Hey, how do you like that PM vise?  Performance decent?


----------



## jeremysf (Sep 1, 2021)

Cletus said:


> Hey, how do you like that PM vise?  Performance decent?


Well, sadly no, but in talking with PM, we decided it was actually defective / out of spec, so I'm not the one to ask.

The issue for me is the removable part of the fixed jaw had few thou taper to the outside of the bolts, and also the flat surface on the throat of the vise is not parallel to the bed (i.e. it's not parallel to the bottom of the vise) by a few thou.

Precision Matthews was responsive on tech support and we talked through a number of options. Based on what was in stock at PM and with a machine this nice, I decided to upgrade to a Kurt instead.


----------



## davidpbest (Sep 1, 2021)

jeremysf said:


> I decided to upgrade to a Kurt instead.


Good choice.  I have two DX6 vises and love them - especially for setups like this (lots of precise setup flexibility with the jaws):


----------



## Cletus (Sep 1, 2021)

Ooooh, sorry to hear about the PM vise, I had high hopes for that thing. But, upgrading to the DX6 is surely the way to go.


----------



## pacifica (Sep 2, 2021)

Cletus said:


> Ooooh, sorry to hear about the PM vise, I had high hopes for that thing. But, upgrading to the DX6 is surely the way to go.

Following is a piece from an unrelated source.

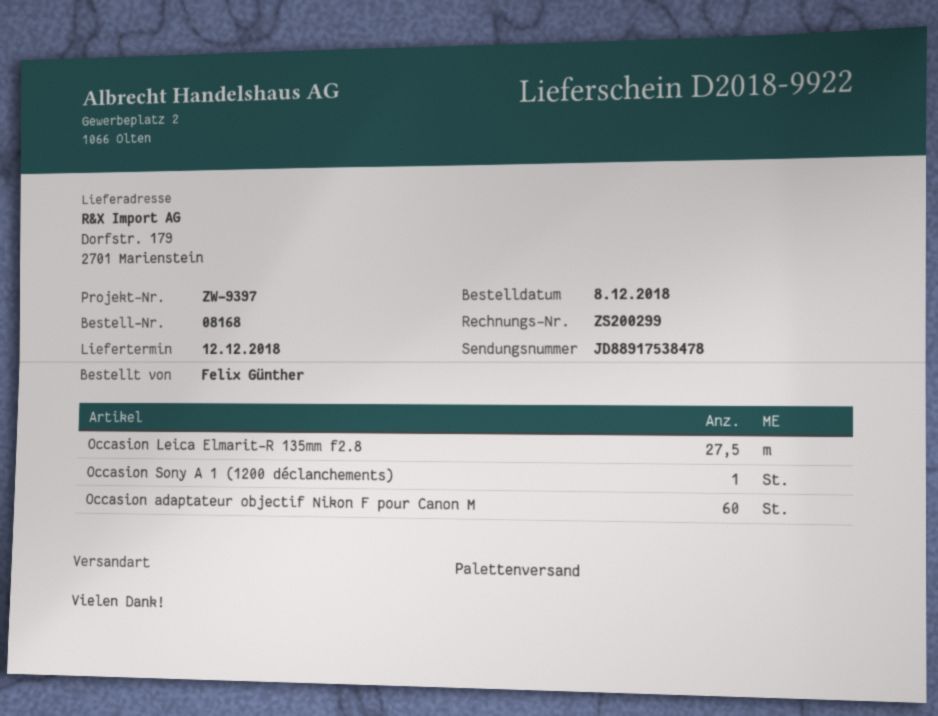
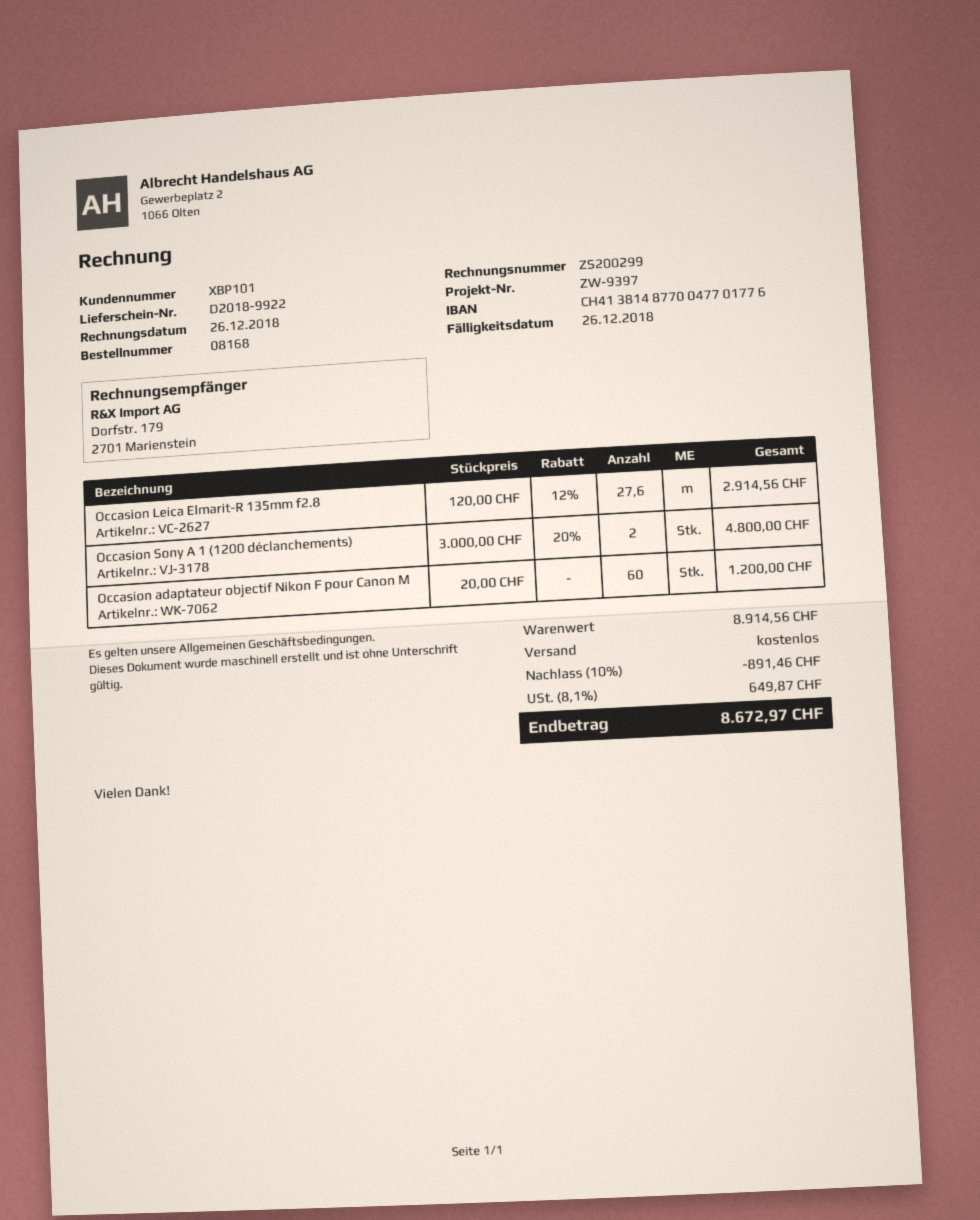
Occasion Leica Elmarit-R 135mm f2.8: 27.5 -> 27.6
Occasion Sony A 1 (1200 déclanchements): 1 -> 2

There's also the Winn speed lock vise- it has an innovative system for fast jaw changes. I find changing jaws on my Kurt is tedious.


----------



## MtnBiker (Sep 2, 2021)

davidpbest said:


> Good choice.  I have two DX6 vises and love them - especially for setups like this (lots of precise setup flexibility with the jaws):
> 
> View attachment 377029


Is there a way to get a calibrated/matched set or are the DX6s awesome out of the box?


----------



## davidpbest (Sep 2, 2021)

Mine are exactly the same height to within 0.0002" and I bought them a year apart from different distributors.


----------



## sr71xjet (Jan 13, 2022)

davidpbest said:


> Mine are exactly the same height to within 0.0002" and I bought them a year apart from different distributors.


I would say that’s pretty dawg gone good.


----------